[Excerpts from a dataset]

—————

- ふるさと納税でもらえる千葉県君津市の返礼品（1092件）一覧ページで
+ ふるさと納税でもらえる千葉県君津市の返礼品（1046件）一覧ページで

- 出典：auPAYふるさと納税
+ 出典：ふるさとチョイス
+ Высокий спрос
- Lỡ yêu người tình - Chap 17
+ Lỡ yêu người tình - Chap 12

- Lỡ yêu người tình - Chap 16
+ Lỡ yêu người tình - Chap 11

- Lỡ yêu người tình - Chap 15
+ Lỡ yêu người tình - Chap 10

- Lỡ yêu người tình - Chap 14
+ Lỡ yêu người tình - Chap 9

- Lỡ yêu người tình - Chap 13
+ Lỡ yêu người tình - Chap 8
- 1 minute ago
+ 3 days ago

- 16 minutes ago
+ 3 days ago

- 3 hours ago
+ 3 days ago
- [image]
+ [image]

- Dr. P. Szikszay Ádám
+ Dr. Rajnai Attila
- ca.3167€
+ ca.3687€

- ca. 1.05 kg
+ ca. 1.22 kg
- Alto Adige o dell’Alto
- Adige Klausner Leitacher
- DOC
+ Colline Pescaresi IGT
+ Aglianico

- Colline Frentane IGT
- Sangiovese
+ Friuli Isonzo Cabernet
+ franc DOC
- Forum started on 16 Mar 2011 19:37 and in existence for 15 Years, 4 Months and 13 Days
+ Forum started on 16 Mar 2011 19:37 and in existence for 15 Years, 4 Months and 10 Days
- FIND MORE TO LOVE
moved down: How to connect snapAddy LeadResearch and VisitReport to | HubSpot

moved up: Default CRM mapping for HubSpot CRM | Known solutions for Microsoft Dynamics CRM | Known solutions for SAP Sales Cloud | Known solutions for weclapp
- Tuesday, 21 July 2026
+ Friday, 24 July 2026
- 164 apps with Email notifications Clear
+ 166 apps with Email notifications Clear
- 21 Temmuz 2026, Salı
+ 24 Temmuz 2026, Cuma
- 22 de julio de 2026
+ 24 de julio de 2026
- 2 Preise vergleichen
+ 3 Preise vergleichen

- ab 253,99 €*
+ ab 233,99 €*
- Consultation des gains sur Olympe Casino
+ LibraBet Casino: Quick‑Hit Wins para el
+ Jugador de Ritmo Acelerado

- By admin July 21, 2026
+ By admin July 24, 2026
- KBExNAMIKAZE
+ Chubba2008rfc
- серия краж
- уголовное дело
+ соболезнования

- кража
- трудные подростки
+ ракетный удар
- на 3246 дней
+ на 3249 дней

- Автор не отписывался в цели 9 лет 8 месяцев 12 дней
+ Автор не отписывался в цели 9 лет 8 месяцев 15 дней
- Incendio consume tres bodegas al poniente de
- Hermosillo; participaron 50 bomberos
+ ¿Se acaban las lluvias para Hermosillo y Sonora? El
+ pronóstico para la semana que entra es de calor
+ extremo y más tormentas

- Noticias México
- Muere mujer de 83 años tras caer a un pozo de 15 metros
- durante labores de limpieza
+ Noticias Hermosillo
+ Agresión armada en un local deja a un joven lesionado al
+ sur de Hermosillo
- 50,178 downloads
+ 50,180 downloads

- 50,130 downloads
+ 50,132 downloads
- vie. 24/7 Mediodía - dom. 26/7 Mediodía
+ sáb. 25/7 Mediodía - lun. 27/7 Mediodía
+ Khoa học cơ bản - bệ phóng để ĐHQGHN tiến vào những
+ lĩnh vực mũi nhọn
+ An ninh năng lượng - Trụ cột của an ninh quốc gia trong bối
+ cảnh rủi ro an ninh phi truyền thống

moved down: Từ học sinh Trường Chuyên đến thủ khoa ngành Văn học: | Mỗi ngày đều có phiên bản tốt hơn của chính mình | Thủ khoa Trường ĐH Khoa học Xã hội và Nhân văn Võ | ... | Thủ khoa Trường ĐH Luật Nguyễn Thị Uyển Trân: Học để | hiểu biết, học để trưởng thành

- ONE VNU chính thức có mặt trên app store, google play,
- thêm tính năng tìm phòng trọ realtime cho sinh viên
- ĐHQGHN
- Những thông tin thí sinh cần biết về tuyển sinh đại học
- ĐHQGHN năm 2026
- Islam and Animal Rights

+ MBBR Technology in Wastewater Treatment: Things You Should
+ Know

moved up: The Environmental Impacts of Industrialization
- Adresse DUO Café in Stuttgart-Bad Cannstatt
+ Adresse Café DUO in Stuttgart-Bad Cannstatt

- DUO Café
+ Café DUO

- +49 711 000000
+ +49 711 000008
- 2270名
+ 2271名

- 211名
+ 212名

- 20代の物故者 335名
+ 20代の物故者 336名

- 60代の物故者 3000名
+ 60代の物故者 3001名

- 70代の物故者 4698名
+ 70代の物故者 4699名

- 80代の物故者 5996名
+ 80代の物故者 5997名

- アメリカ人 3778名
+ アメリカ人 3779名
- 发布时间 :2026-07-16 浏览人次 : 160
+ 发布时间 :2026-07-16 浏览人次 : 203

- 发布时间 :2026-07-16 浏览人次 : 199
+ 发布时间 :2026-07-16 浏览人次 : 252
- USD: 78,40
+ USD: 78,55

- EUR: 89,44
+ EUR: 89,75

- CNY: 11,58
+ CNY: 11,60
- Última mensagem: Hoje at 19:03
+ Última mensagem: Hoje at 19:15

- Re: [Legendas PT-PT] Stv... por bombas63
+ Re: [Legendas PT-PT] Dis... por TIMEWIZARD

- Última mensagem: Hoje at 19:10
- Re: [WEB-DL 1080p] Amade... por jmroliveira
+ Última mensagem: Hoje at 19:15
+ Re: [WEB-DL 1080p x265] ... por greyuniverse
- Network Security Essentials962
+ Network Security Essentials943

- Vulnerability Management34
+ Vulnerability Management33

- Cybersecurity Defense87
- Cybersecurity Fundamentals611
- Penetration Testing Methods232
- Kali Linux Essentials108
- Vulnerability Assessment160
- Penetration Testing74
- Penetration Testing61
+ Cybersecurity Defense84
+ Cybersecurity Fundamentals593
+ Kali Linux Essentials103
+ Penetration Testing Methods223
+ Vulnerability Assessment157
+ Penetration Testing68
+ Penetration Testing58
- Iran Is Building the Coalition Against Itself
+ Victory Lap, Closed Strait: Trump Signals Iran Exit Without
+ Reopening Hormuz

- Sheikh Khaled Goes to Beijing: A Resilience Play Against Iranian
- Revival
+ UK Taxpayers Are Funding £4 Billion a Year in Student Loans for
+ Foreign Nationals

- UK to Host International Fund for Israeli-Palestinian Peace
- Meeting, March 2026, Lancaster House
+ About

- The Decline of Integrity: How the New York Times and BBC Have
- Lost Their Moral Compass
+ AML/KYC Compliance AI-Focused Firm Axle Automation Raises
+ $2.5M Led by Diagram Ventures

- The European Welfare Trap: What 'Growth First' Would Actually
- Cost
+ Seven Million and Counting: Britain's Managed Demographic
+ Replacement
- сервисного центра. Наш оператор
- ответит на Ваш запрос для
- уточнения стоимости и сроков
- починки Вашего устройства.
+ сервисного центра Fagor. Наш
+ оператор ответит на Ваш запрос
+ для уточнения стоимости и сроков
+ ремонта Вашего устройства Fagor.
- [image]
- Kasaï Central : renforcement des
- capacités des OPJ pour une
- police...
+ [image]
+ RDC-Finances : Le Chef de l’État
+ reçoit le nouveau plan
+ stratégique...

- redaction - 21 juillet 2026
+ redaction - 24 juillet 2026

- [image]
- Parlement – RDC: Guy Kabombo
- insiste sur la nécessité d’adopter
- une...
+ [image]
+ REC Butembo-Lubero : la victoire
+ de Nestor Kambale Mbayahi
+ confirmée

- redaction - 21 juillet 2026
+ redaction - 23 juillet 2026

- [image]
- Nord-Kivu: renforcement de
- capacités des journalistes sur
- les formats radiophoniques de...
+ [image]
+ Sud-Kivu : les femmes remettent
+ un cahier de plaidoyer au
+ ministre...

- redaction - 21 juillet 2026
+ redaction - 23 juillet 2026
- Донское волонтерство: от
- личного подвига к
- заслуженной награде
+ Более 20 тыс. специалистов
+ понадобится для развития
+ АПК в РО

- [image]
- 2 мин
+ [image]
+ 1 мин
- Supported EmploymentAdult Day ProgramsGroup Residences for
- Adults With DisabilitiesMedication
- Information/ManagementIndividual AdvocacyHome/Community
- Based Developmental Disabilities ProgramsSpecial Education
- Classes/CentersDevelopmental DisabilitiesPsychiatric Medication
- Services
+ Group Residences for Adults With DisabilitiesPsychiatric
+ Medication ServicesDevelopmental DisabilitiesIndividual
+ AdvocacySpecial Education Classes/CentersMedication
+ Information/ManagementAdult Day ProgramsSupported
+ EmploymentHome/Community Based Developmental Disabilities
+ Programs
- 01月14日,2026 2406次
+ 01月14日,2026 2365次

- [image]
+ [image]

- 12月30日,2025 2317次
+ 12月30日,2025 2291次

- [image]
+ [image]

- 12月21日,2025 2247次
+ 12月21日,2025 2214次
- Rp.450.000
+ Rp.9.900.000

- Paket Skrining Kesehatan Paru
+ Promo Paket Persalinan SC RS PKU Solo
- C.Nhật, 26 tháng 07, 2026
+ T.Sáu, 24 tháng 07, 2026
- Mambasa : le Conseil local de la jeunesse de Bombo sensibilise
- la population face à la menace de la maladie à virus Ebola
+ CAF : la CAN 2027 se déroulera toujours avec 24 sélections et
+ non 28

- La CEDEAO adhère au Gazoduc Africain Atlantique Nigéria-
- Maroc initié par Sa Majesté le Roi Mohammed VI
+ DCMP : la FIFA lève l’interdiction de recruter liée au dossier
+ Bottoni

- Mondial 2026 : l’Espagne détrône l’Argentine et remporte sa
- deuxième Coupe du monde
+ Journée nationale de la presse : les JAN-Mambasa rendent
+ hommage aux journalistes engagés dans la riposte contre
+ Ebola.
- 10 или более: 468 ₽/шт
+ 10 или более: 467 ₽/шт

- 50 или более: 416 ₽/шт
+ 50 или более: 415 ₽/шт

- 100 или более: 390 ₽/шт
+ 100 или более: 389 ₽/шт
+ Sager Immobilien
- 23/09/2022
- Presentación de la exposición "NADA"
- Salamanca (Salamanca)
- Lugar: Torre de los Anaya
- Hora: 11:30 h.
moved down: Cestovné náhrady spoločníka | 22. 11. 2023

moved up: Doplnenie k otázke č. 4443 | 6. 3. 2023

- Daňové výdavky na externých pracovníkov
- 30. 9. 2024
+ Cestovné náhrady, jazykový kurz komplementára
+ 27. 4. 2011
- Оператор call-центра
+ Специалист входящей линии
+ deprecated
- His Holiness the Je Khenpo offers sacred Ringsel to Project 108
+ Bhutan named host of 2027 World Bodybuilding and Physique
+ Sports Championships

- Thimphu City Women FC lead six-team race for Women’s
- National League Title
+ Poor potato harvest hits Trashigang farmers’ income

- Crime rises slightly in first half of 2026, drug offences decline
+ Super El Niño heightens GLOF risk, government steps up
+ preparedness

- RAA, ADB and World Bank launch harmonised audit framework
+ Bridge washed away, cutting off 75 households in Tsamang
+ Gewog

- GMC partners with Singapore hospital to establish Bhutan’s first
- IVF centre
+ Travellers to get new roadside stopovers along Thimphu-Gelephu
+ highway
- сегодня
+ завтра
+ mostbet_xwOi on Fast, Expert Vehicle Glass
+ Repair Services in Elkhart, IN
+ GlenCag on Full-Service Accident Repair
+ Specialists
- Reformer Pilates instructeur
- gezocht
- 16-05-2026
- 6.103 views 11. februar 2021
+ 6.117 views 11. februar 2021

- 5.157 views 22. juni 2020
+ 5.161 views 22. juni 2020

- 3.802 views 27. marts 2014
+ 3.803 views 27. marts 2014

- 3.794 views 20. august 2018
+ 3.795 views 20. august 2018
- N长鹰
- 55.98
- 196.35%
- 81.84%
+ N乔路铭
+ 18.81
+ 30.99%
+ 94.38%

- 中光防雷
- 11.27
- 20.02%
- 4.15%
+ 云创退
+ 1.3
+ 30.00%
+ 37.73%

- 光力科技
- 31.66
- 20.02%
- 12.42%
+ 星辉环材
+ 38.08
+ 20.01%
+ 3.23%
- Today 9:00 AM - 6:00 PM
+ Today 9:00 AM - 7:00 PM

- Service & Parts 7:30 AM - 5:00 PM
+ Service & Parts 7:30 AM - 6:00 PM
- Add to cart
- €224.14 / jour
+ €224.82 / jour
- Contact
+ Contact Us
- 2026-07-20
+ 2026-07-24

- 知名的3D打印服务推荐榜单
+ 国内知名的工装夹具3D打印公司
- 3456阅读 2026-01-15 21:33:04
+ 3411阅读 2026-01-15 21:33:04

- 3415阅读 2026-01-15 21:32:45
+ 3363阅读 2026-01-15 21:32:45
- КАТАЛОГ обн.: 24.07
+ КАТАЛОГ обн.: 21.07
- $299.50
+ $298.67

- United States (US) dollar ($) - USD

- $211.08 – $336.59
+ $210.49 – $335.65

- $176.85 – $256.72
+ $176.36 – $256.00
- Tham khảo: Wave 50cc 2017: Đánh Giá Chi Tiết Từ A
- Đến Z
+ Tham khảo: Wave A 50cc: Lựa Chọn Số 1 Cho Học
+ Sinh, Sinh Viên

—————

__What is needed__. Scan the data above for the string "Вашего". Copy every line in which it appears.

__Exercise output__.
- починки Вашего устройства.
+ ремонта Вашего устройства Fagor.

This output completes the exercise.